31 Mayıs 2023 Salı – Milliyet – Alice
14 Mayıs’ta milletvekillerini belirleyen seçmen, 28 Mayıs’ta da Cumhurbaşkanı’nı seçti. Bu süreçte birkaçı hariç anket şirketleri ve siyasi tahminlerde bulunan astrologlar sınıfta kaldı. Yaptıkları açıklamaların tam tersi çıkan ne anketçiler ne de astrologlar Türkiye’den özür diledi.
Önümüzde yerel yönetim seçimleri var. Seçmenleri etkileyip, oy tercihlerini değiştirmeyi amaçlayan bu etki ajanlarının, 31 Mart 2024’teki seçimlerde aynısını yapması nasıl önlenir?
Astrologları bilemem ama öncelikle açıkladıkları anket sonuçları bilimsel hata payının çok ötesinde 7-8 puan farklı çıkan araştırma şirketlerinin sıkı bir denetimden geçmesi lazım. Kamu otoritesi, denetleme için yerli ya da yabancı ve bağımsız bir denetim kuruluşunu görevlendirmeli.

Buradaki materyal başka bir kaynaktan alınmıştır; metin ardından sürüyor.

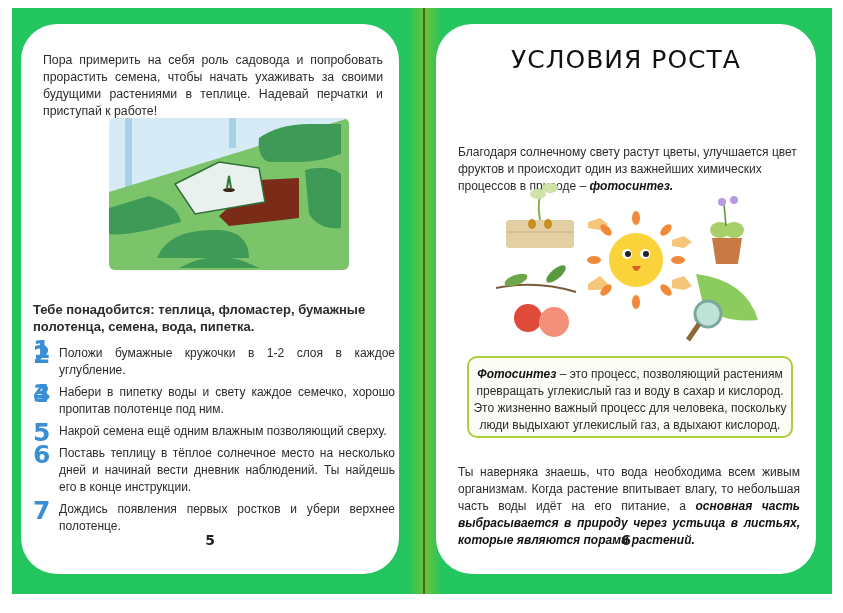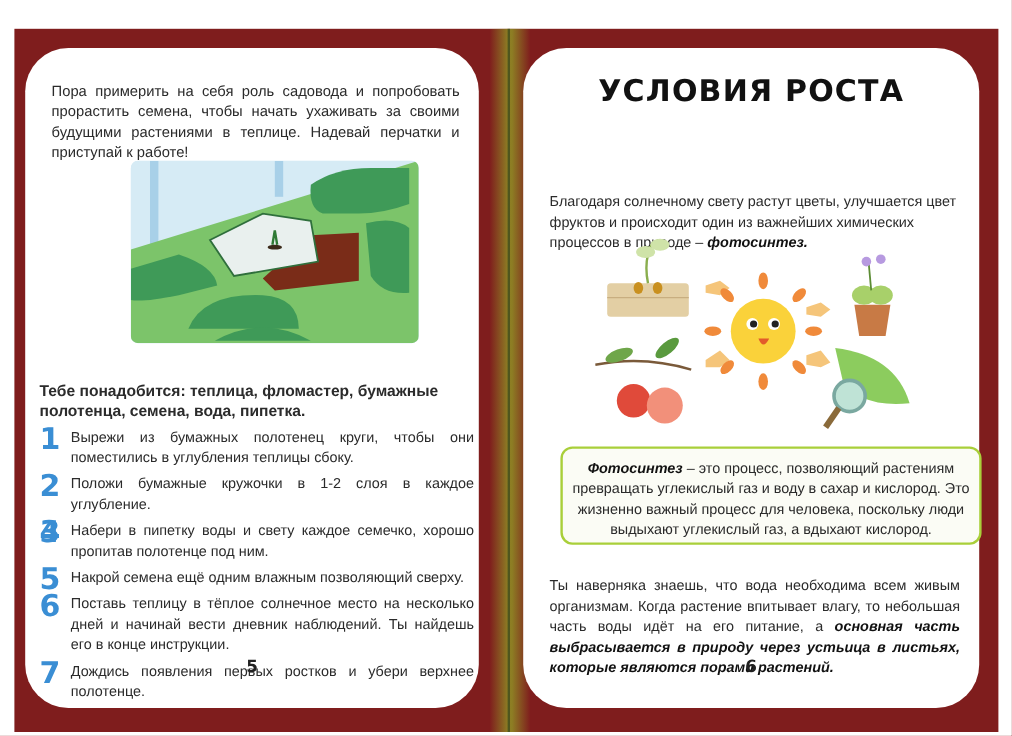"Пора примерить на себя роль" .spread { background: #7f1d1d -> #22c55e; top: 24px -> 8px }
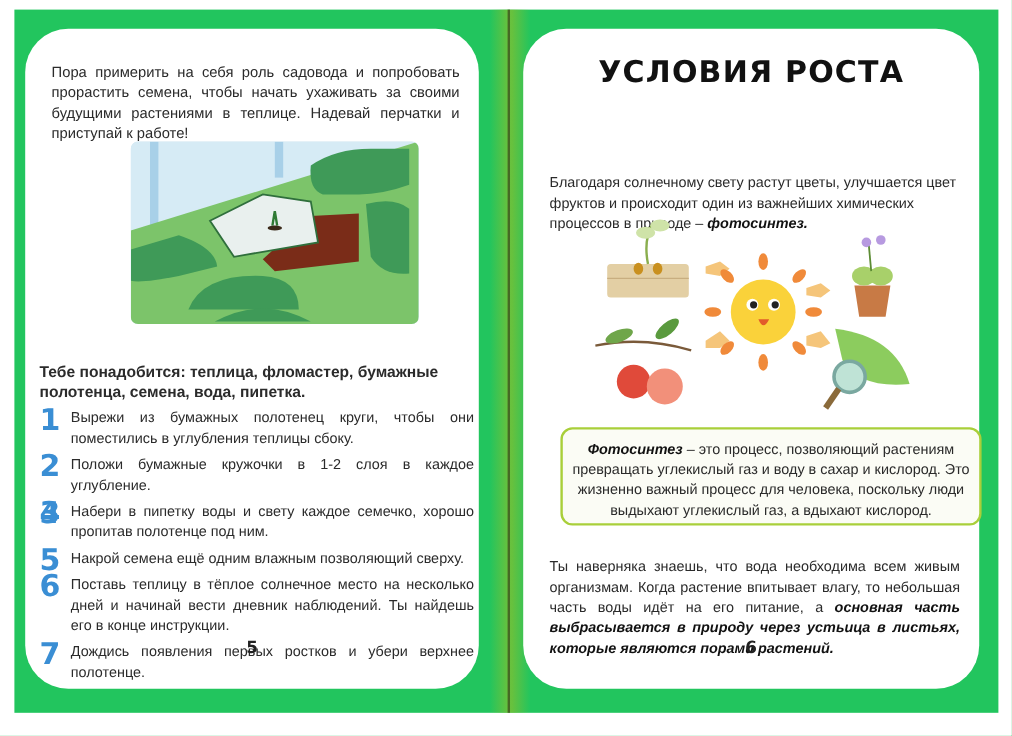"УСЛОВИЯ РОСТА" .title { font-weight: bold -> normal }
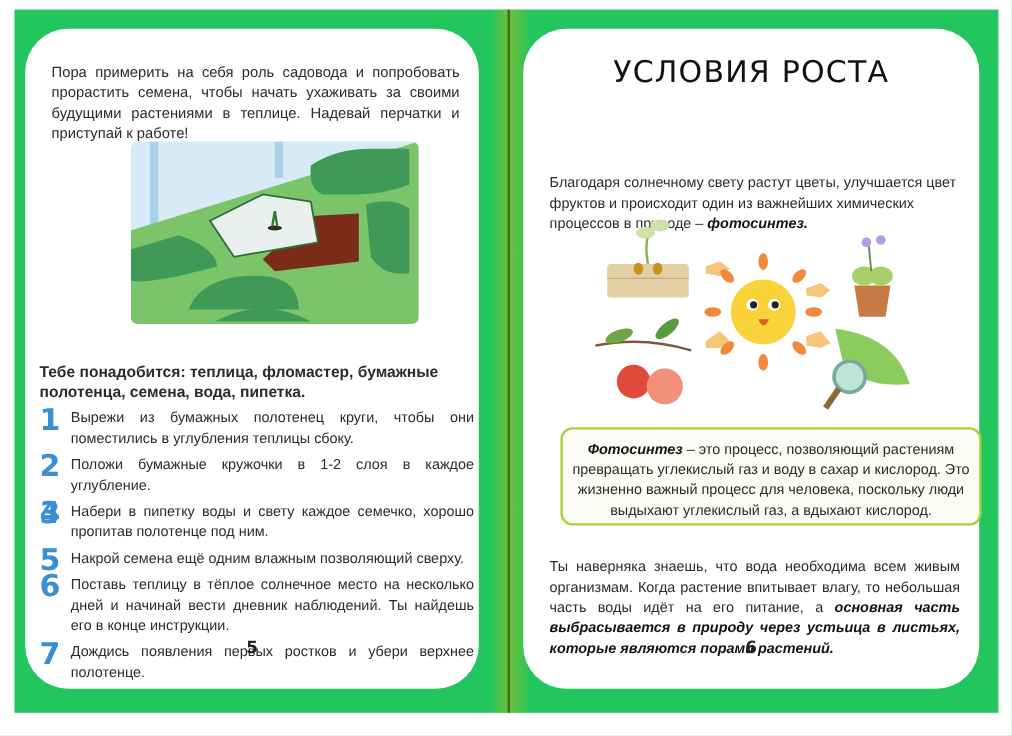"Вырежи из бумажных полотенец круги," span { html: <span>Вырежи из бумажных полотенец круги, чтобы они поместились в углубления теплицы сбоку.</span> -> none }
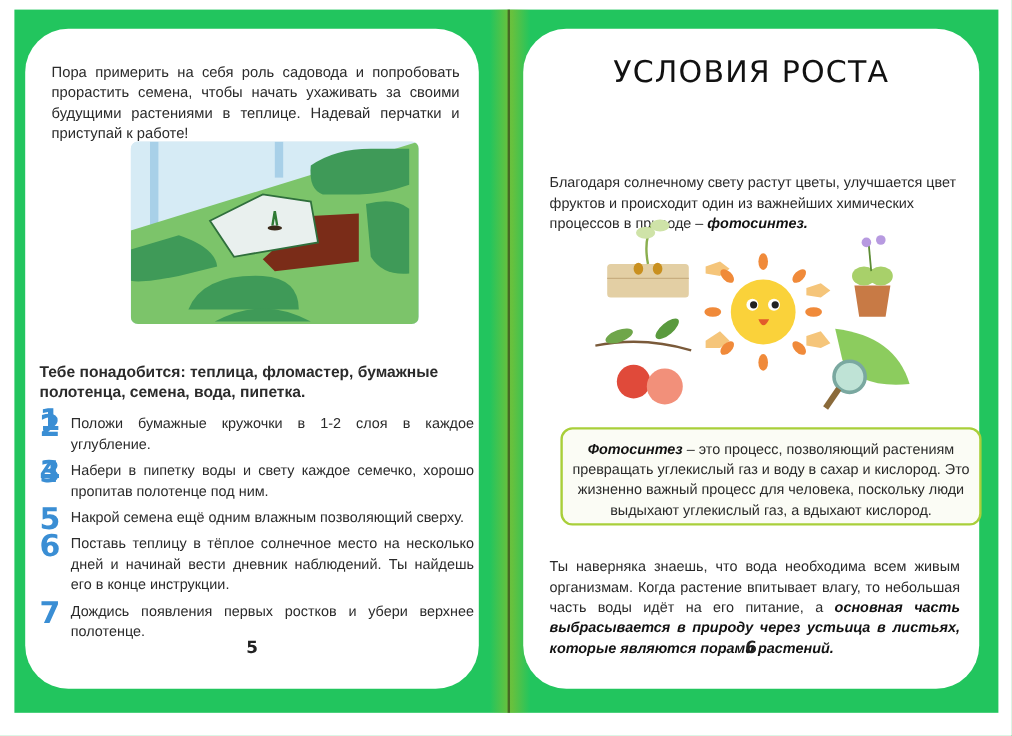"Фотосинтез – это процесс, позволяющий" .defbox { width: 351px -> 326px }
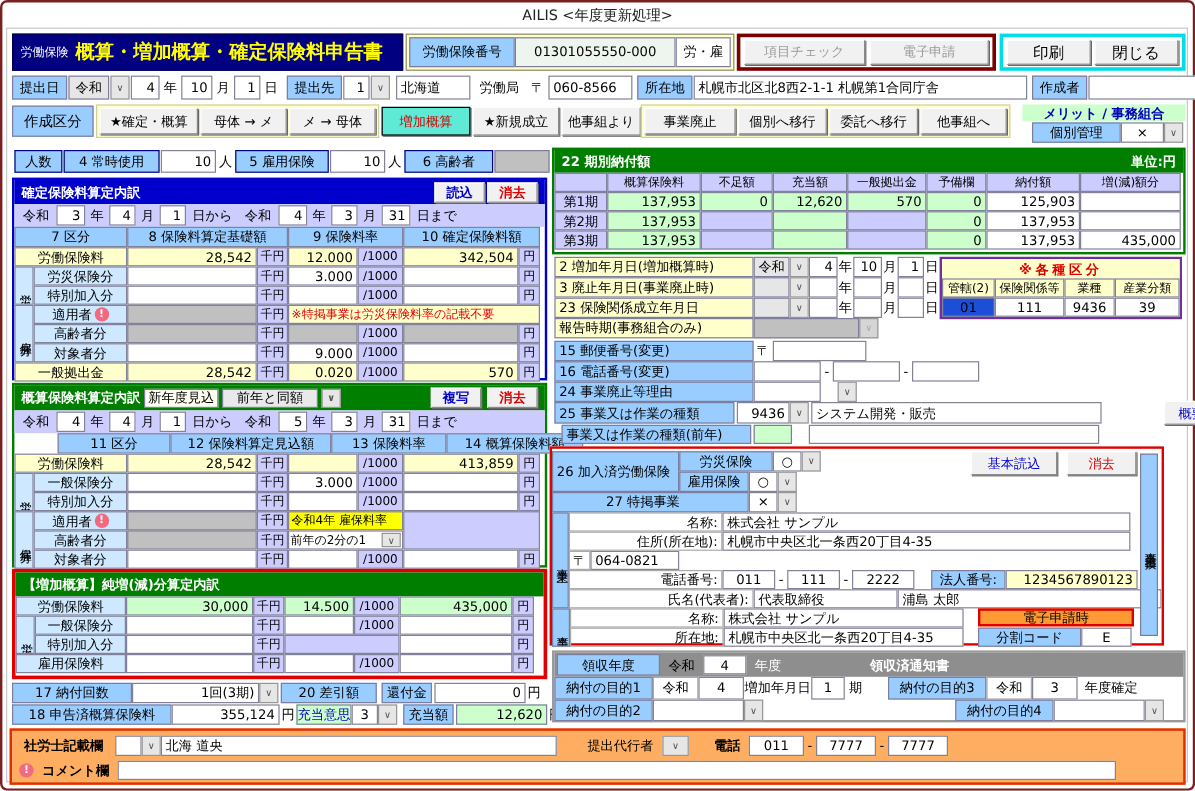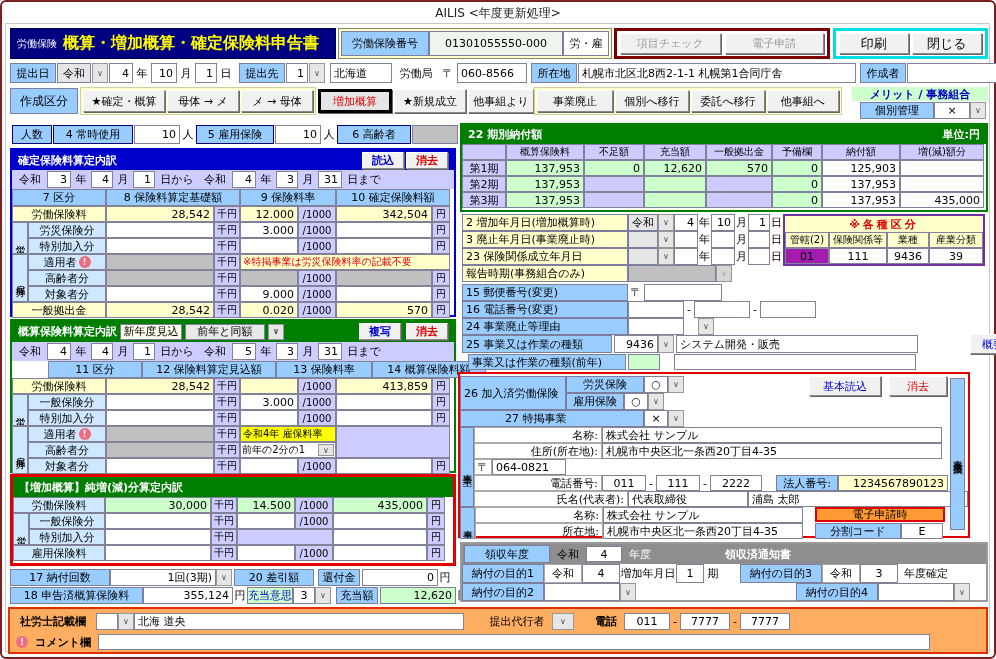"増加概算" div.btn { background: #e5e5e5 -> #5eead4; border: 3px solid #000000 -> 1px solid #000000 }
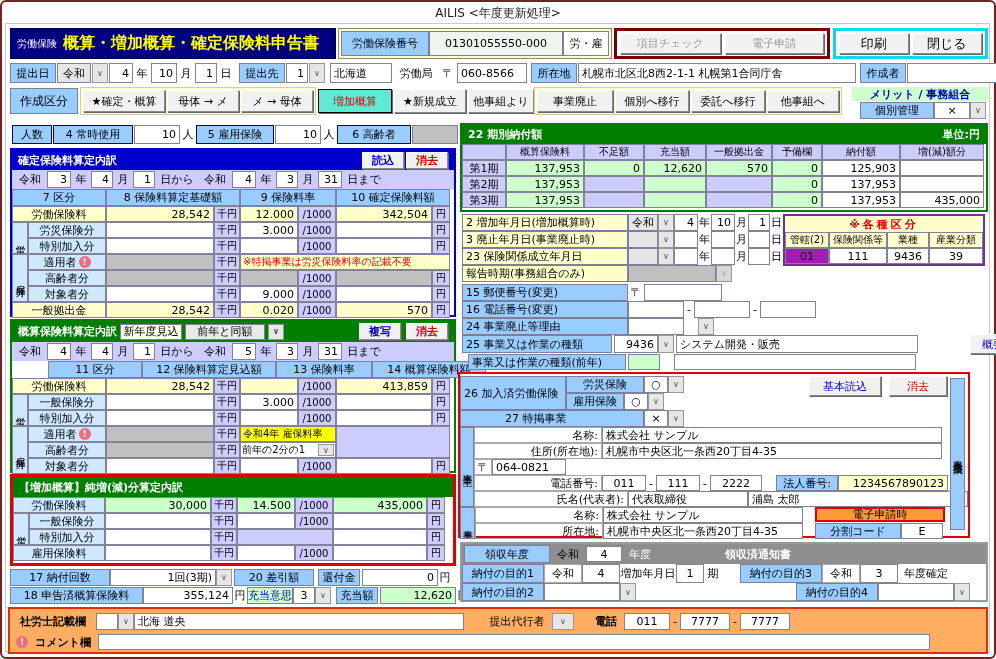"01" div { background: #a21caf -> #1d4ed8 }
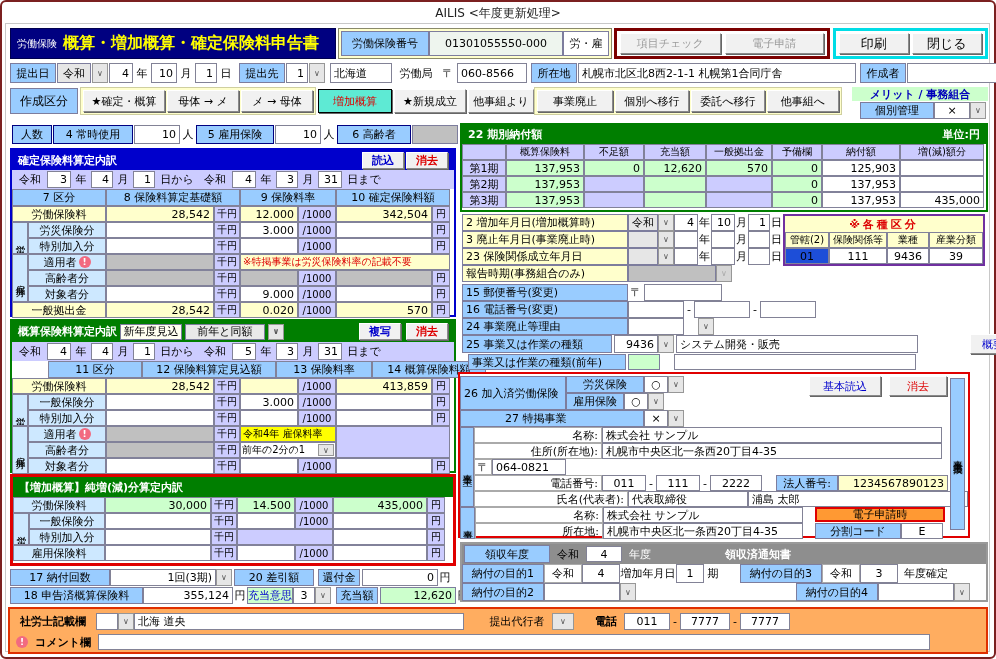"27 特掲事業" div.c { width: 184px -> 164px }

Şirket anketi, Türkiye genelinde bilmem kaç ilde, kaç kişiyle yaptığını mı açıkladı? O anketin telefon kayıtları tek tek dinlenmeli ve sonuçlar açıklanan verilerle mukayese edilmeli. Denetimler sonunda hangi anketlerin kamuoyunun nabzını yansıtmak, hangilerinin kamuoyunu yanıltmak için yapıldığı saptanmalı.
Anket şirketlerindeki denetimlerin sonuçları, kamuoyu ile paylaşılmalı. Hatta bu şirketlerin bundan sonra yapıp, kamuoyuna duyuracakları anketlerde bu rapor sonucuna da yayınlanma mecburiyeti getirilmeli. Böylece seçmen, hangi araştırma şirketinin güvenilir, hangisinin manipülasyon yaptığını görür ve kararını öyle verir.
Yüksek Seçim Kurulu’nun ‘Seçim Yasakları’nı delerek, seçimden bir gün önce açıkladığı anketin tam tersi çıkan şirketlerin, seçmenleri kandırmasına izin verilmemeli…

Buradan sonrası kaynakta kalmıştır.